I’m a child of the 80s. Oh, yes. I still have fond memories of neon tights, step aerobics and the Richard Simmons empire. Although these trends were tragic in their own rite, these companies and self-made fitness experts were on to something. Health and wellness transformed from an intangible concept to an idea that can be seen and recognized.
The same is true thirty years later for this new generation of wellness fanatics. Companies are realizing the financial advantages in creating a brand image specific to a particular segment and pursuing their own sought-after audiences. Forget reaching the masses. Reach the niche.
In recent years, ING, a financial institution with Dutch roots, has put their stake in the ground for owning marathons across the U.S. For them, finding their niche was more about finding their return on objective or ROO. In a recent issue of Advertising Age, Ann Glover, chief marketing officer noted, that it’s not about the financial return, but rather the increase of brand recognition, trust, interest in doing business with the company and the chance that this particular audience will recommend their products and services to others. The company started sponsoring races in 2003 and now sponsors the largest marathon in the United States, the ING New York City Marathon with more than 43,660 finishing marathoners in 2009. What does running have to do with finances? Simple. Those interested in retirement, like runners, must plan for the future of their wealth and their health. ING has realized that although runners are not the most obvious niche to target, there’s a commonality between the products and services they offer and the personality traits (and pockets) of runners.
But there’s other companies taking notice of how identifying their wellness niche can help grow their business. The Westin recently launched a program to help guests make their fitness regime more convenient with its “gear-lending program”. Research has shown that the average American exercises even less when traveling than when at home. However, research also showed the main reason travelers didn’t exercise away from home was because they didn’t have enough luggage space. Westin guests have access to workout clothing and shoes while on the road. The real winner? New Balance, which has partnered with the Westin to carry out the program. A poll of guests who participated in the pilot found that 54% of them didn’t currently use New Balance products. Westin accommodates the needs of their guests while New Balance encourages trial. Win-win.
How can other companies find their wellness niche?
What’s your return on (fill in the blank)?
Niche marketing is so much more than return on investment (money). If it’s all about the dollar signs, then maybe niche marketing isn’t the way to go. But if you want to build awareness, really get to know your consumer and build trust, niche marketing should be part of your overall marketing campaign.

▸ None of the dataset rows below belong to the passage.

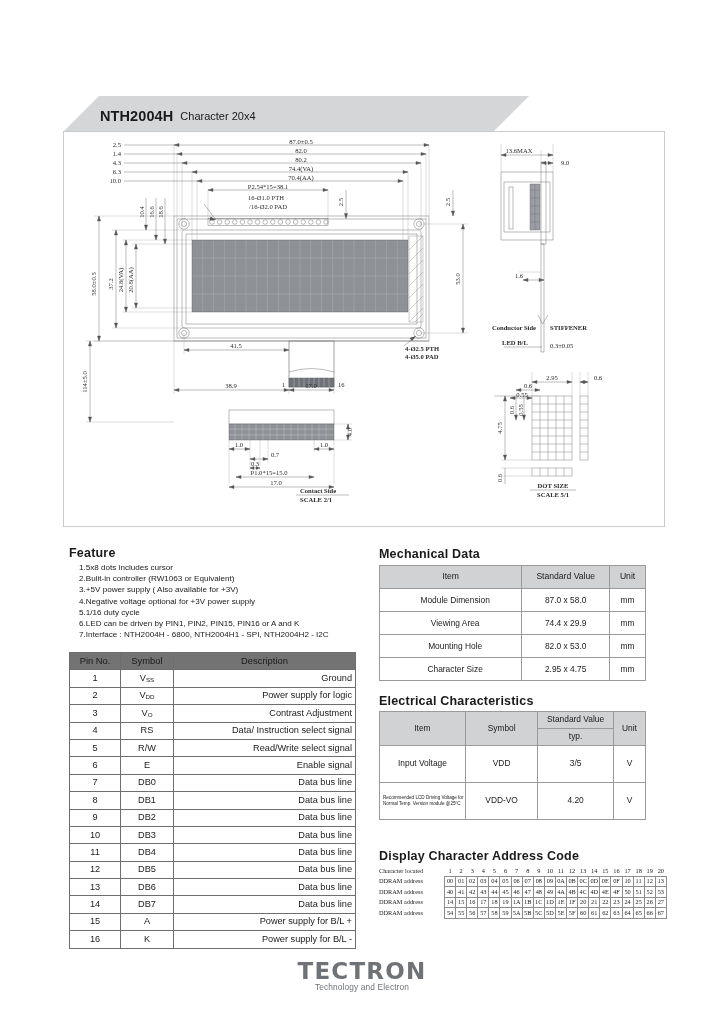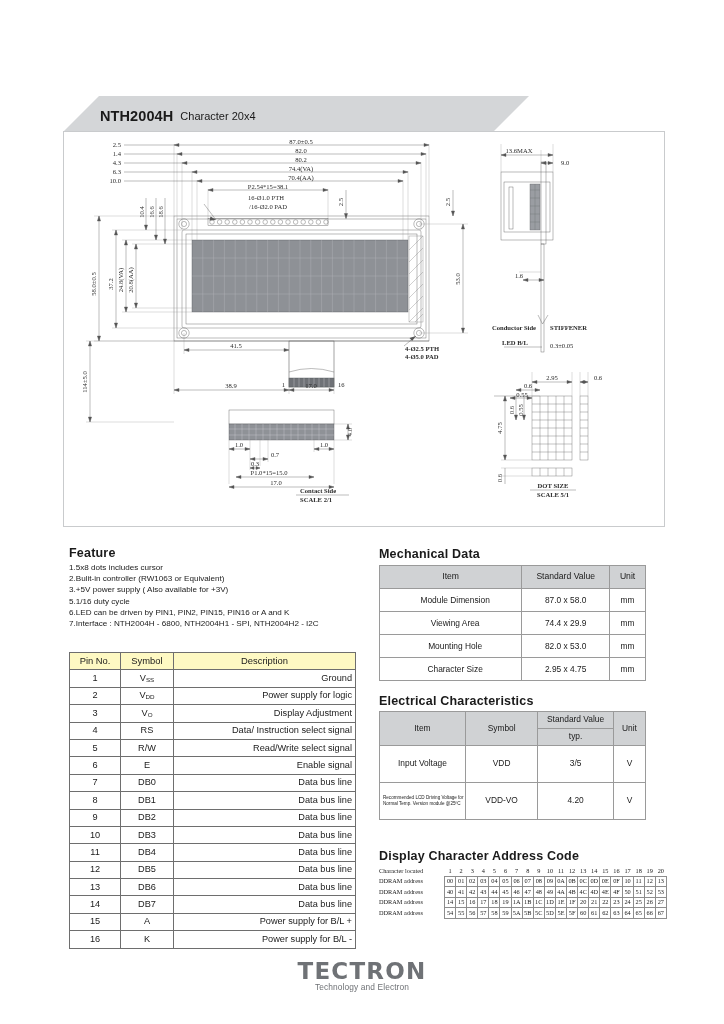--- a/index.html
+++ b/index.html
@@ -37,7 +37,7 @@
     position:absolute;left:69px;top:562px;width:320px;
     font-size:8.1px;line-height:11.2px;
   }
-  .feature-list div{white-space:nowrap;}
+  .feature-list div{white-space:nowrap;margin-left:10px;}
 
   
   table{border-collapse:collapse;}

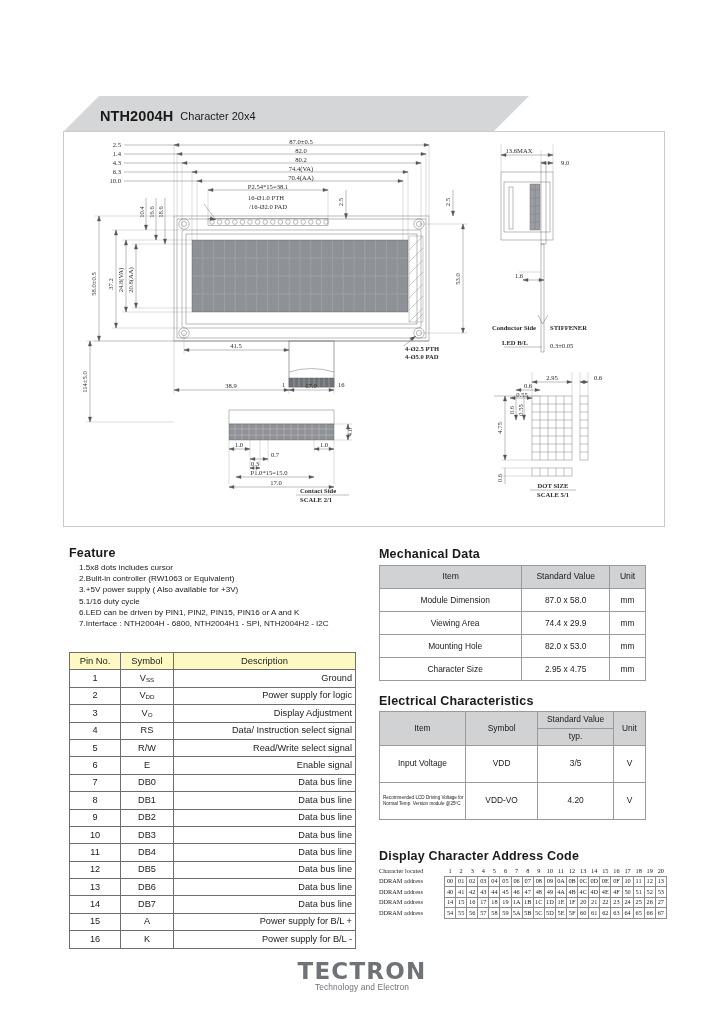--- a/index.html
+++ b/index.html
@@ -643,6 +643,7 @@
     <div>1.5x8 dots includes cursor</div>
     <div>2.Bulit-in controller (RW1063 or Equivalent)</div>
     <div>3.+5V power supply ( Also available for +3V)</div>
+    <div>4.Negative voltage optional for +3V power supply</div>
     <div>5.1/16 duty cycle</div>
     <div>6.LED can be driven by PIN1, PIN2, PIN15, PIN16 or A and K</div>
     <div>7.Interface : NTH2004H - 6800, NTH2004H1 - SPI, NTH2004H2 - I2C</div>

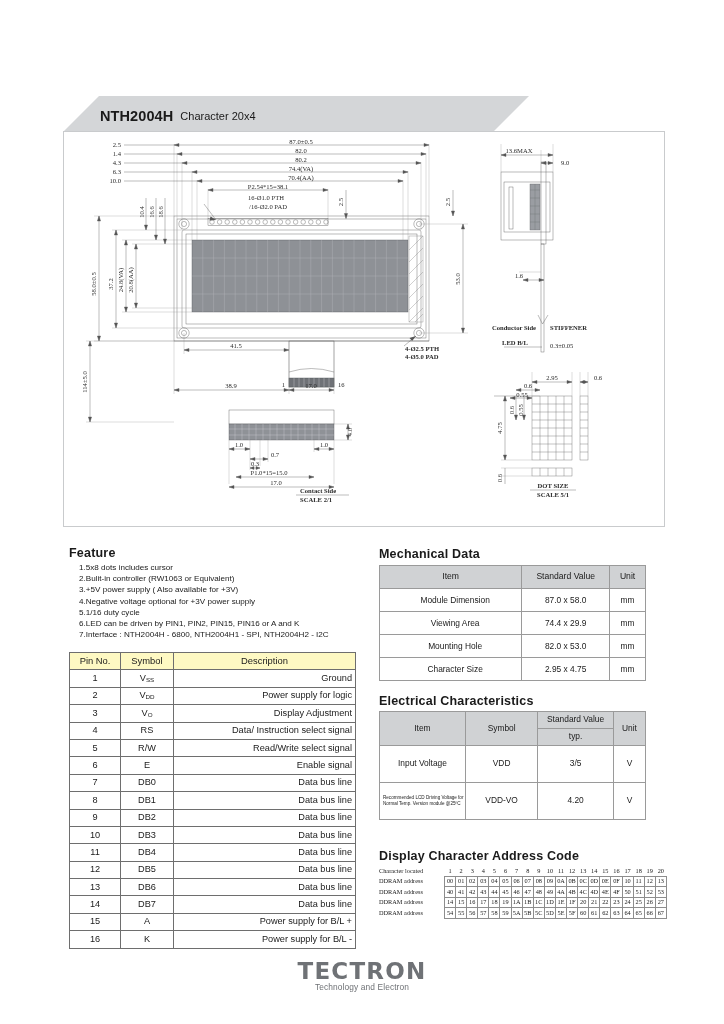--- a/index.html
+++ b/index.html
@@ -49,7 +49,7 @@
     border:1px solid #6e6e6e;height:16.4px;padding:0 3px;font-weight:normal;
     line-height:1;
   }
-  .pin-table thead th{background:#fef9c3;text-align:center;font-size:9.4px;}
+  .pin-table thead th{background:#737373;text-align:center;font-size:9.4px;}
   .pin-table td.c{text-align:center;}
   .pin-table td.l{text-align:right;padding-left:4px;}
   .pin-table .w1{width:44px;}

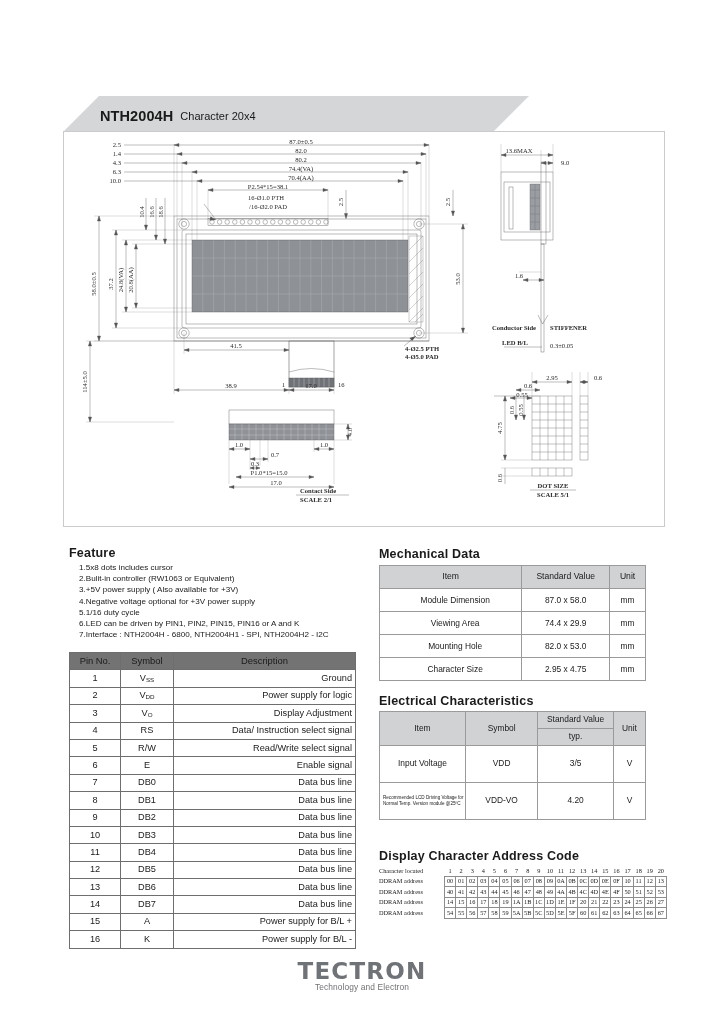--- a/index.html
+++ b/index.html
@@ -671,7 +671,7 @@
         <tr>
           <td class="c">3</td>
           <td class="c">V<sub>O</sub></td>
-          <td class="l">Display Adjustment</td>
+          <td class="l">Contrast Adjustment</td>
         </tr>
         <tr>
           <td class="c">4</td>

Going after a particular ethnicity or gender is so 1990s. Rather find out what interests your current and prospective customers. Are they runners? Yogis? Or do they enjoy spending their free time at the spa? Wherever they are is where you need to be, but be strategic in identifying them. It’s important that it makes sense for you and for them.
Create a campaign just for them.
If there’s one thing that can foil your wellness niche campaign, it’s not being sincere. Based on research by the Hartman Group, consumers will increasingly rely on authenticity to determine value. Be sure that your campaign is just for your targeted demographic. Otherwise, they’ll see right through you.
Health and wellness fanatics are some of the most loyal consumers in the marketplace. What will you do to keep them healthy in 2011?